Aspen Valley Hospital officials and city planners are seeking to delay tonight’s potentially final scheduled public hearing on the hospital expansion proposal until May 13.
“With the issues that came up at the April 8 hearing, applicant and staff are requesting more time to provide information to the City Council,” says a memo to council from Aspen’s deputy planning director Jennifer Phelan.
AVH CEO David Ressler said Sunday that council already has a full agenda without holding a public hearing on the hospital tonight, and that the project team is happy to take the extra time and come back “fully prepared.”
“We want to come back and address every question and concern council had,” Ressler said.
At the last meeting, Mayor Mick Ireland questioned hospital officials about their claim that operating expenses won’t significantly increase with the new facility, which would be about triple the size of the pre-expansion hospital, built in the 1970s.

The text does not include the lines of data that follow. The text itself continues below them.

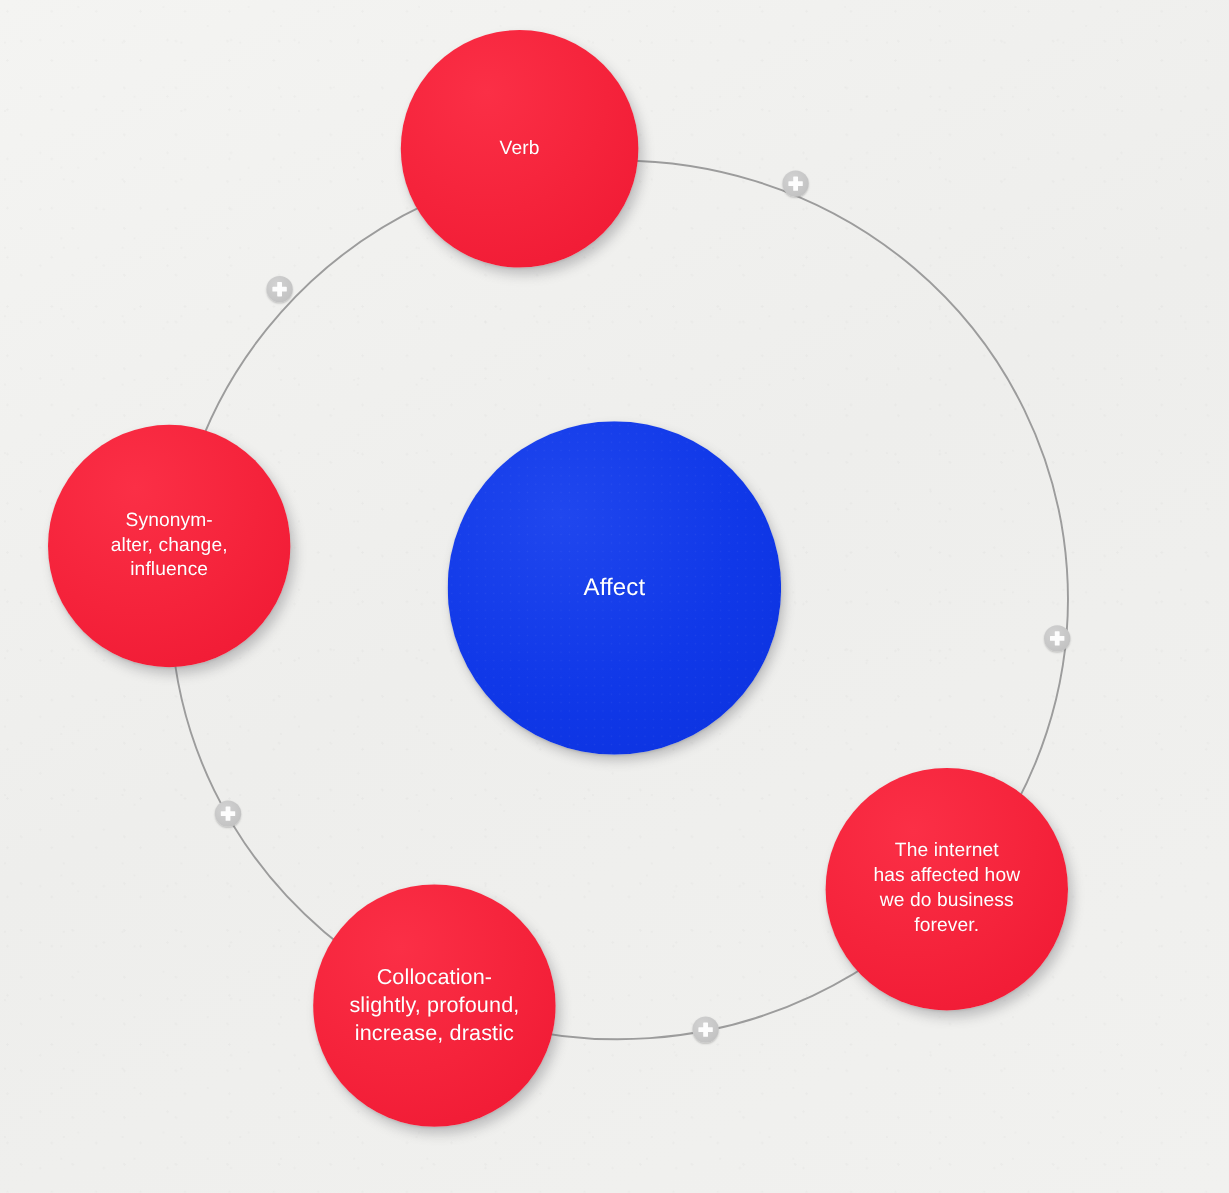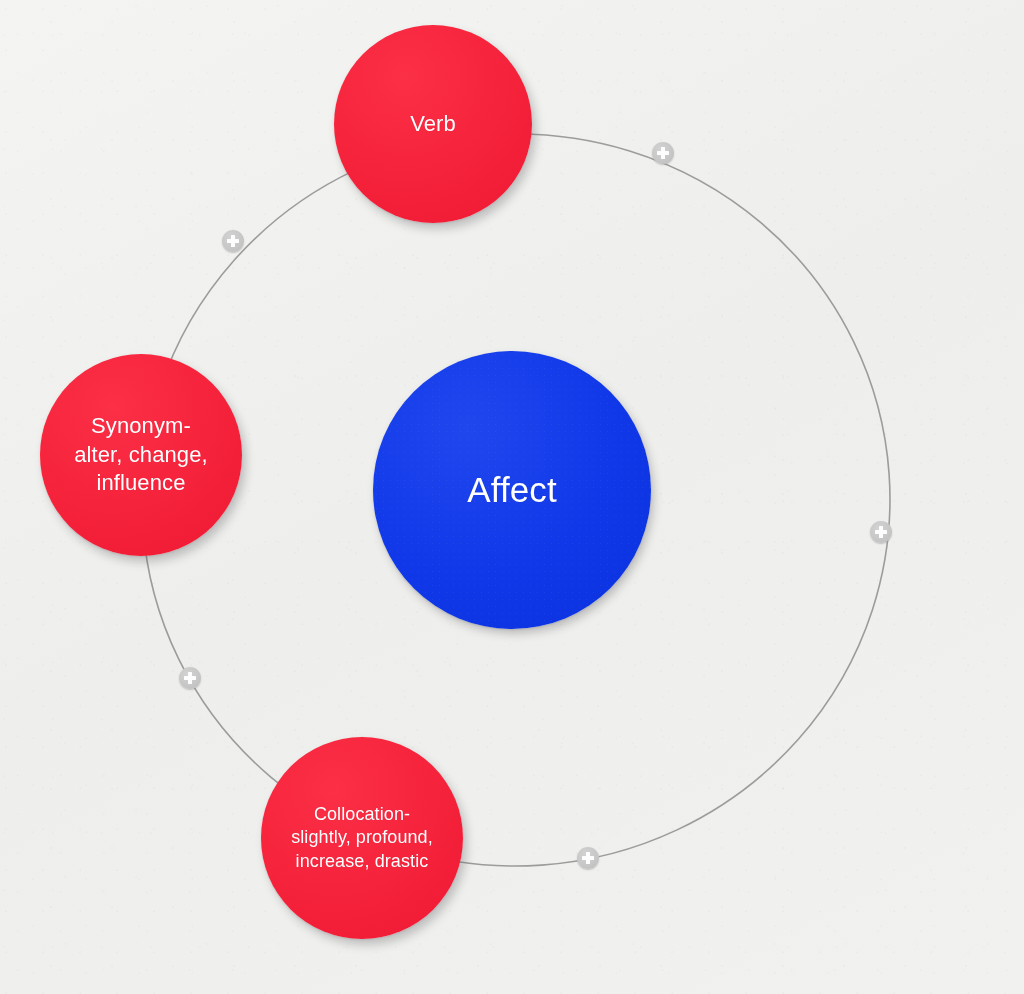--- a/index.html
+++ b/index.html
@@ -78,7 +78,7 @@
       0 1px 2px rgba(0,0,0,0.10);
   }
   .leaf-node .node-label {
-    font-size: 22px;
+    font-size: 16px;
     font-weight: 400;
   }
   .leaf-node.small-text .node-label { font-size: 18px; }

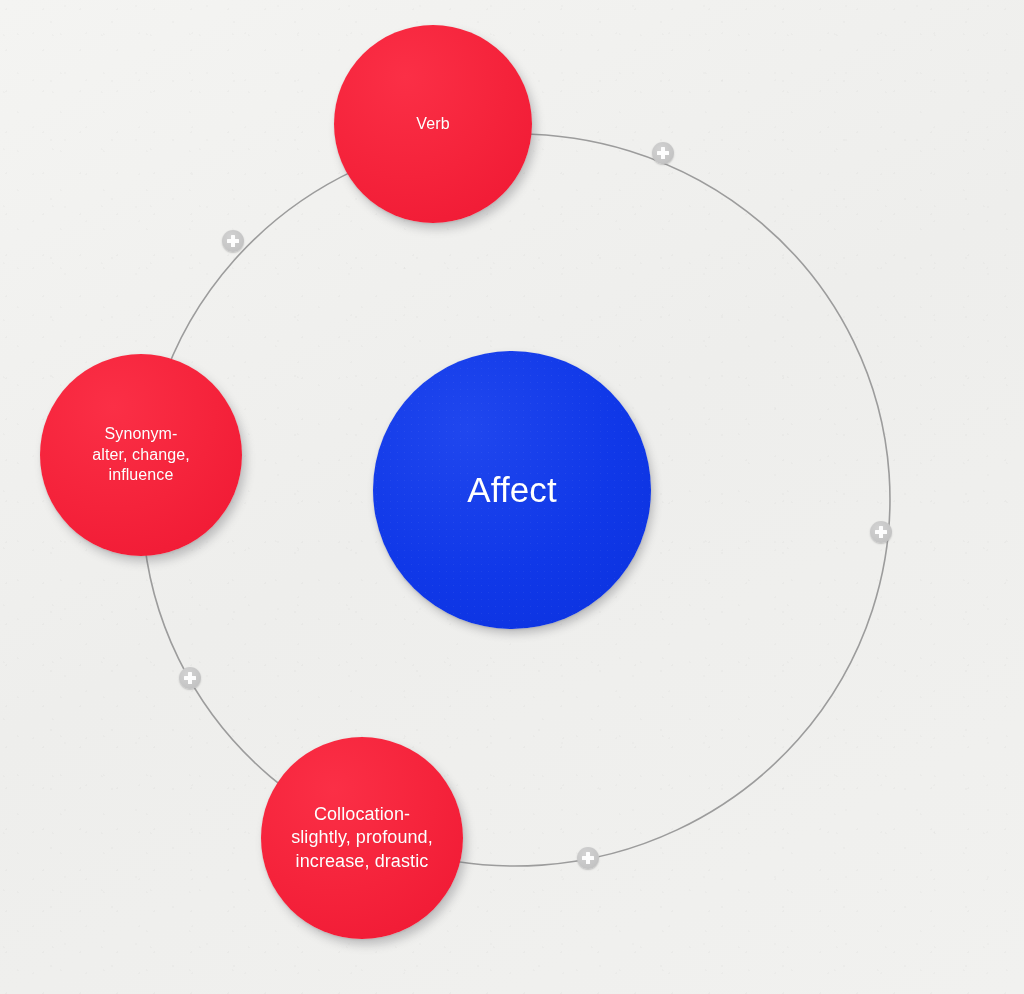--- a/index.html
+++ b/index.html
@@ -66,7 +66,7 @@
       0 1px 2px rgba(0,0,0,0.12);
   }
   .center-node .node-label {
-    font-size: 35px;
+    font-size: 20px;
     font-weight: 400;
   }
 

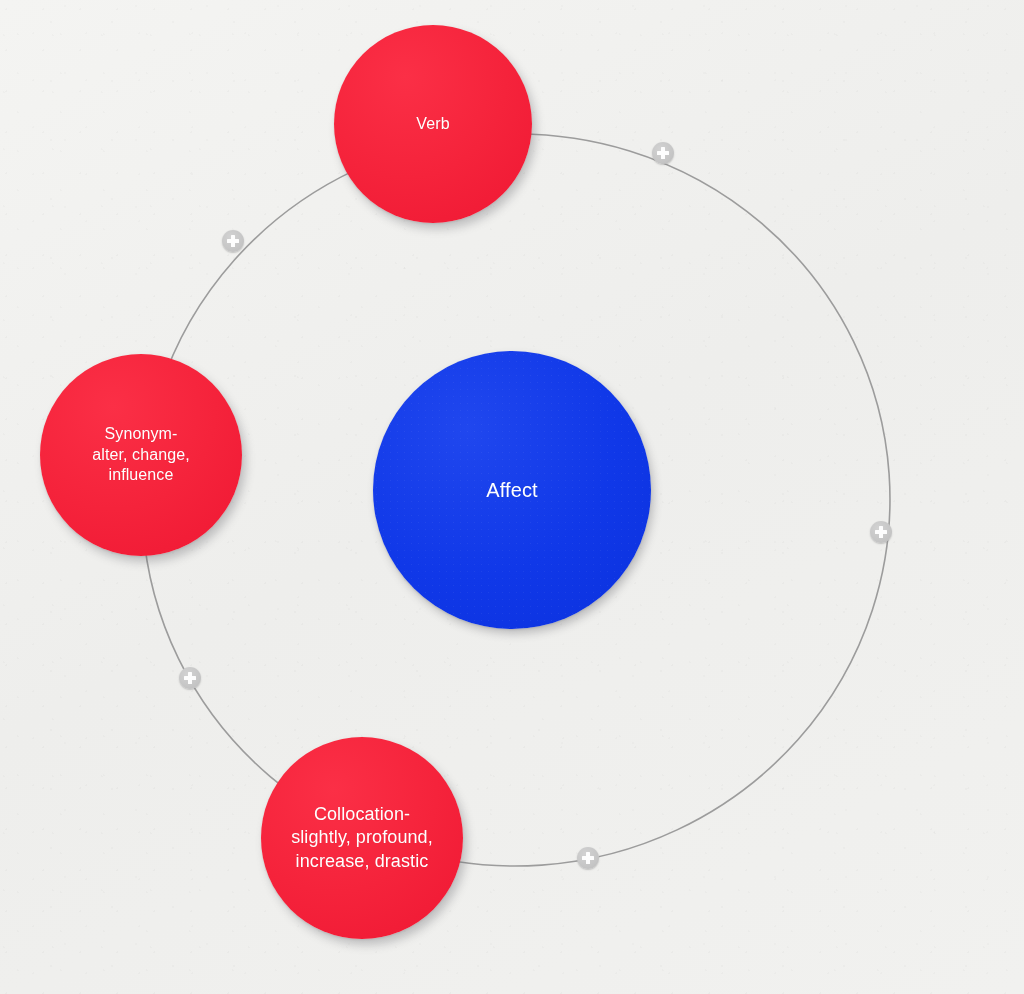--- a/index.html
+++ b/index.html
@@ -124,6 +124,12 @@
   </div>
 
 
+  <div class="node leaf-node" style="left:688px; top:640px; width:202px; height:202px;">
+    <span class="node-label">The internet
+has affected how
+we do business
+forever.</span>
+  </div>
 
   <div class="node leaf-node small-text" style="left:261px; top:737px; width:202px; height:202px;">
     <span class="node-label">Collocation-

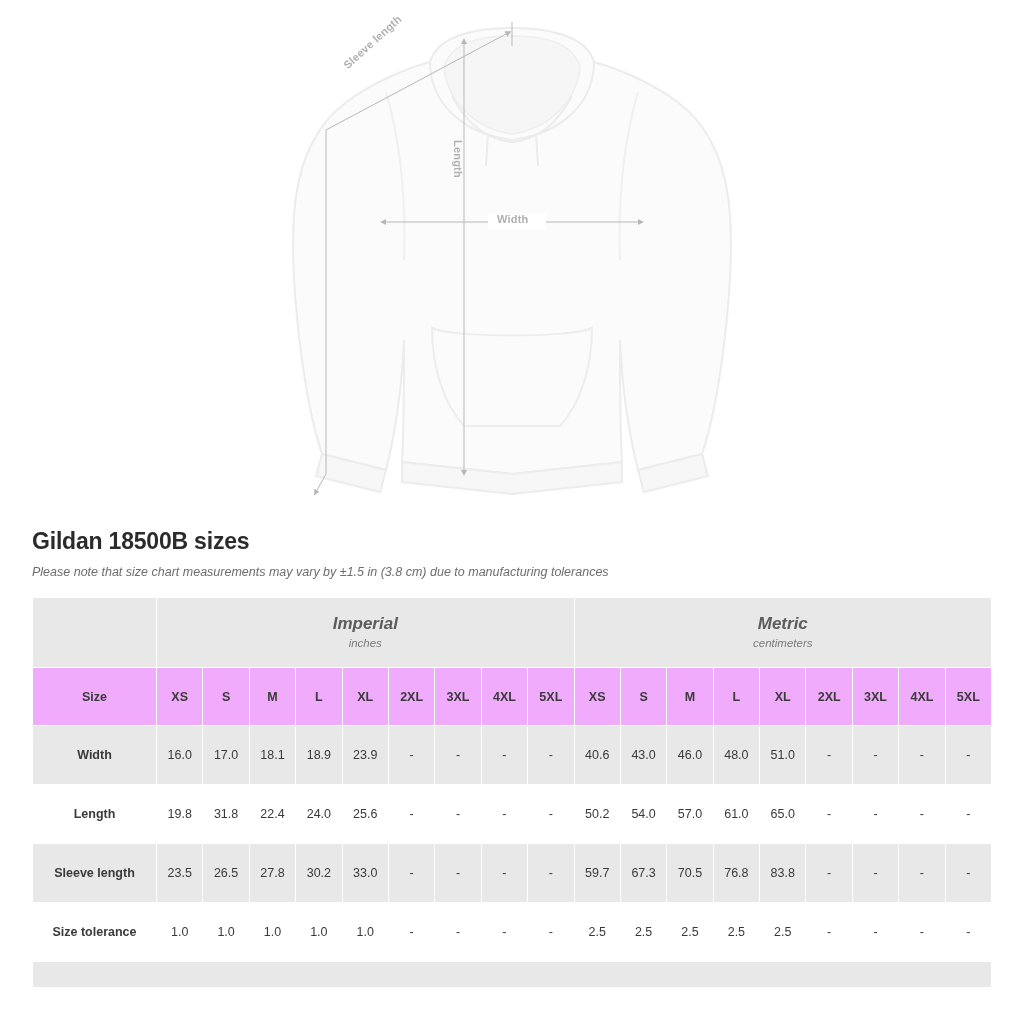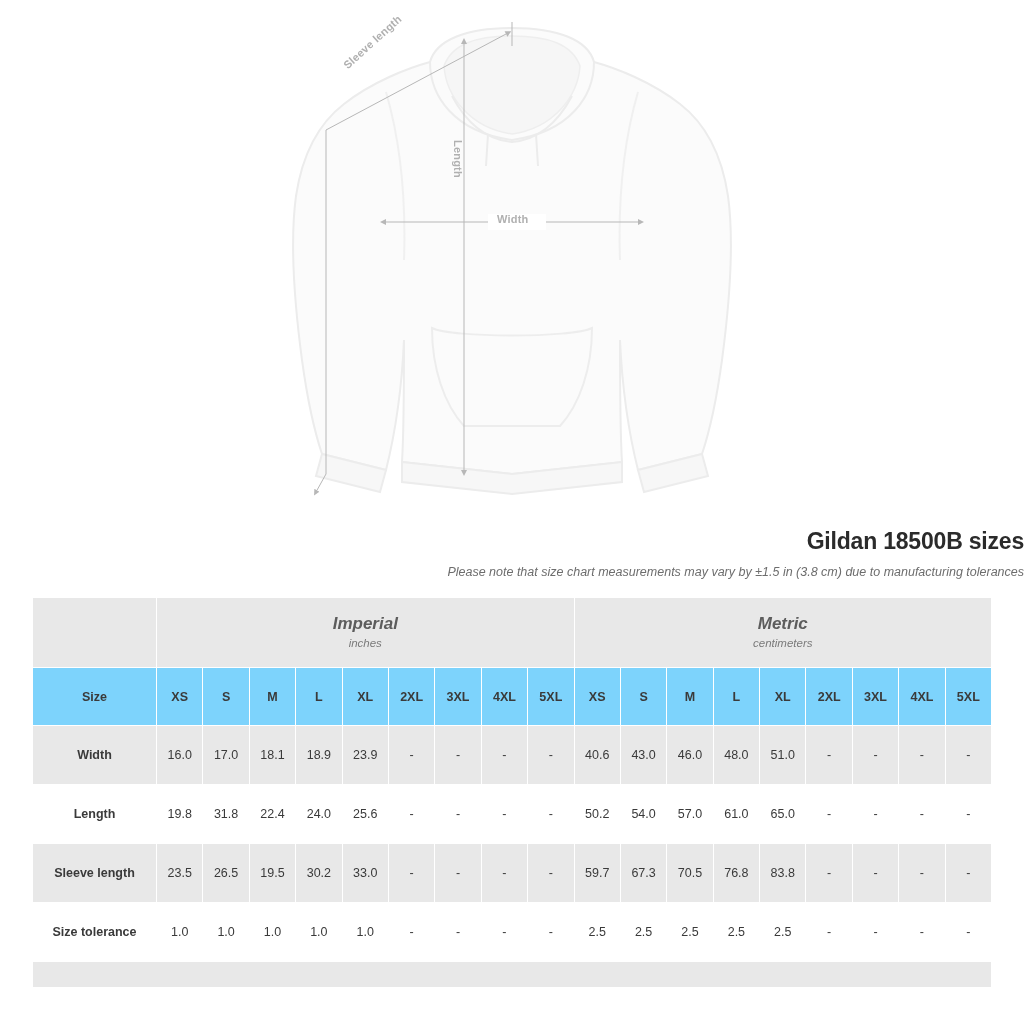--- a/index.html
+++ b/index.html
@@ -57,8 +57,9 @@
 
   
   .title-block {
-    text-align: right;
+    text-align: left;
     margin-top: 18px;
+    margin-left: 32px;
   }
   .chart-title {
     font-size: 23px;

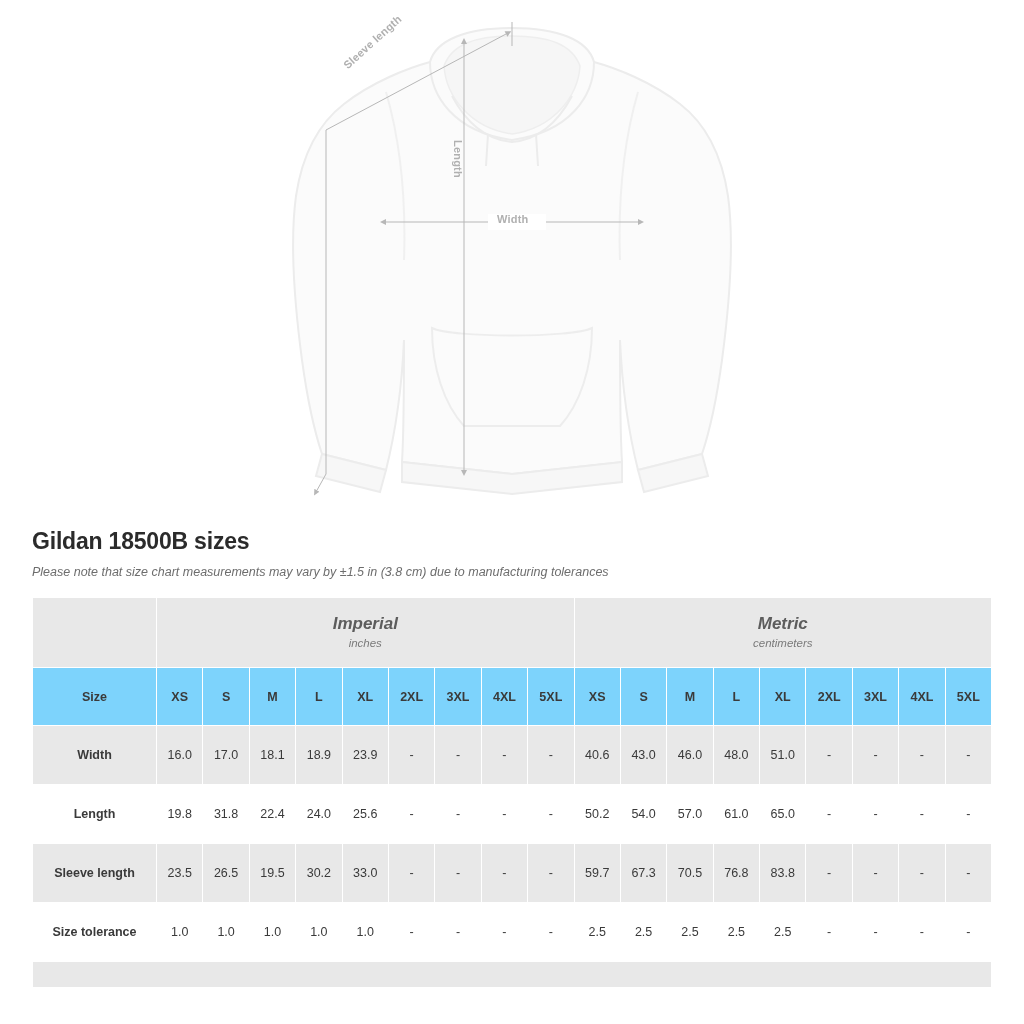--- a/index.html
+++ b/index.html
@@ -114,7 +114,7 @@
 
   
   .head-row td {
-    background: #7dd3fc;
+    background: #f0abfc;
     height: 58px;
     font-weight: bold;
     font-size: 12.5px;

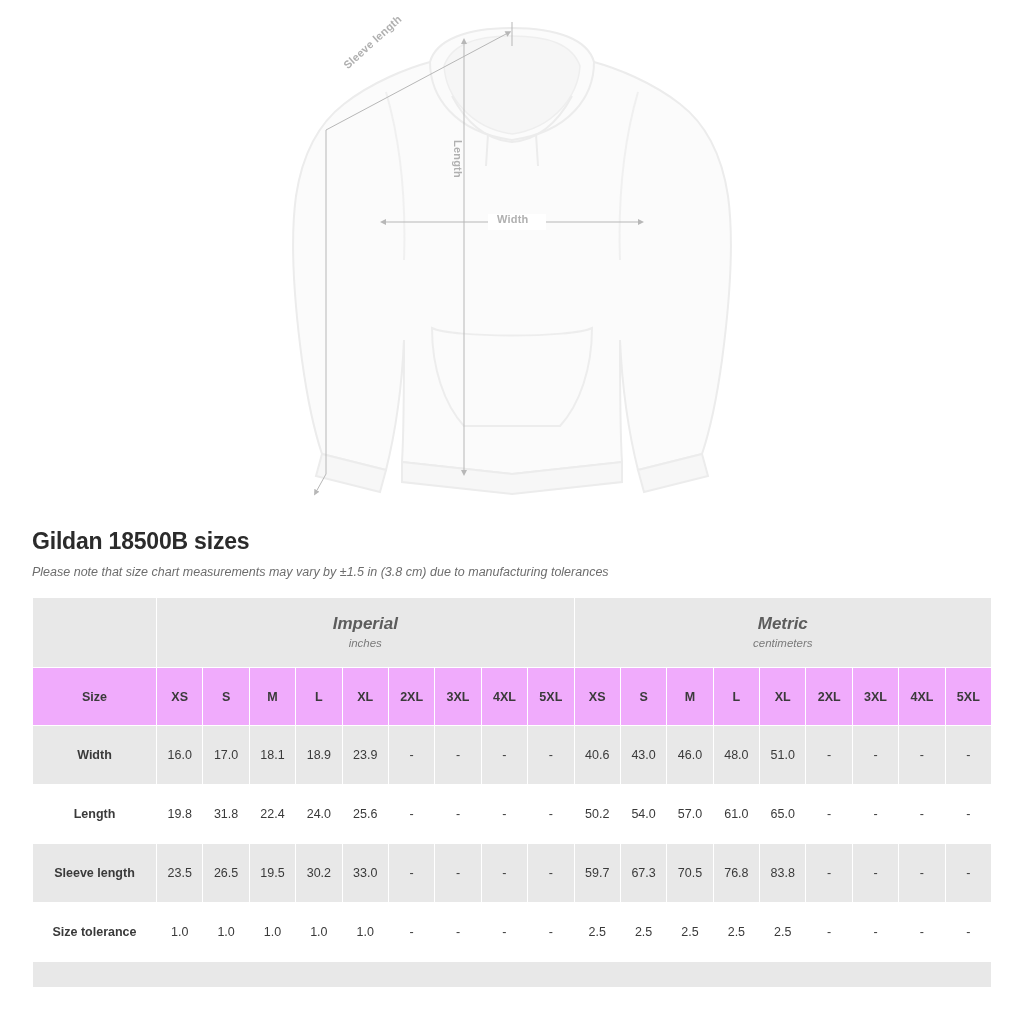--- a/index.html
+++ b/index.html
@@ -332,7 +332,7 @@
           <td class="rowlabel">Sleeve length</td>
           <td>23.5</td>
           <td>26.5</td>
-          <td>19.5</td>
+          <td>27.8</td>
           <td>30.2</td>
           <td>33.0</td>
           <td>-</td>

In general, some in the community are concerned that the larger hospital will lead to bigger medical bills, or a future request for higher property taxes.
Voters in 2010 approved a property tax increase to fund $50 million in bonds for the $140 million project. The rest will be funded through $30 million in cash reserves and a $60 million fundraising campaign that is just getting started. Hospital officials say they will not proceed with the final build out until all the money has been raised.
“We felt we made that presentation last time, but it seems likes some council members are not settled,” he said. “The project is being funded with dollars that are already secured. We won’t have to come back for more.”
The visual impact of phase two’s construction has also been a cause for concern, as the big new buildings are clearly visible from the Highway 82 roundabout area.
City Council granted conceptual approval for the four-phase expansion in 2009, and the first two phases received final approval in 2010. Those phases, which include a parking garage and affordable housing units, are under construction with some elements finished.
Phases three and four’s 82,000 square feet include a new emergency room, patient care spaces and doctors’ offices, as well as a new entrance to the hospital. Unlike phase two, most of the latter phases’ bulk and mass will be on the back of the site.
Councilman Torre expressed reservations on April 8 about the design of the new entrance, saying the architecture was to grandiose.
Ressler said project planners are looking at the entrance again to meet Torre’s concerns.
The hospital’s portion of the April 8 City Council meeting did not start at 8:45 p.m., and ran until about midnight, as council took numerous public comments. Moving the next hospital meeting to May 13 will hopefully avoid another late night, Ressler said.
“It would be nice to get on at a decent time and have everyone fresh,” he said.
While there will be a municipal election on May 7 where voters will voice their preference for mayor and two open council seats, the new board won’t be seated until mid-June.
There are still numerous items on council’s agenda tonight, including a proposal to lower the speed limit on most Aspen streets to 20 mph, and a change to the local election code that would require political candidates identify people who give them less than $20.
The meeting starts at 5 p.m. in council chambers at City Hall.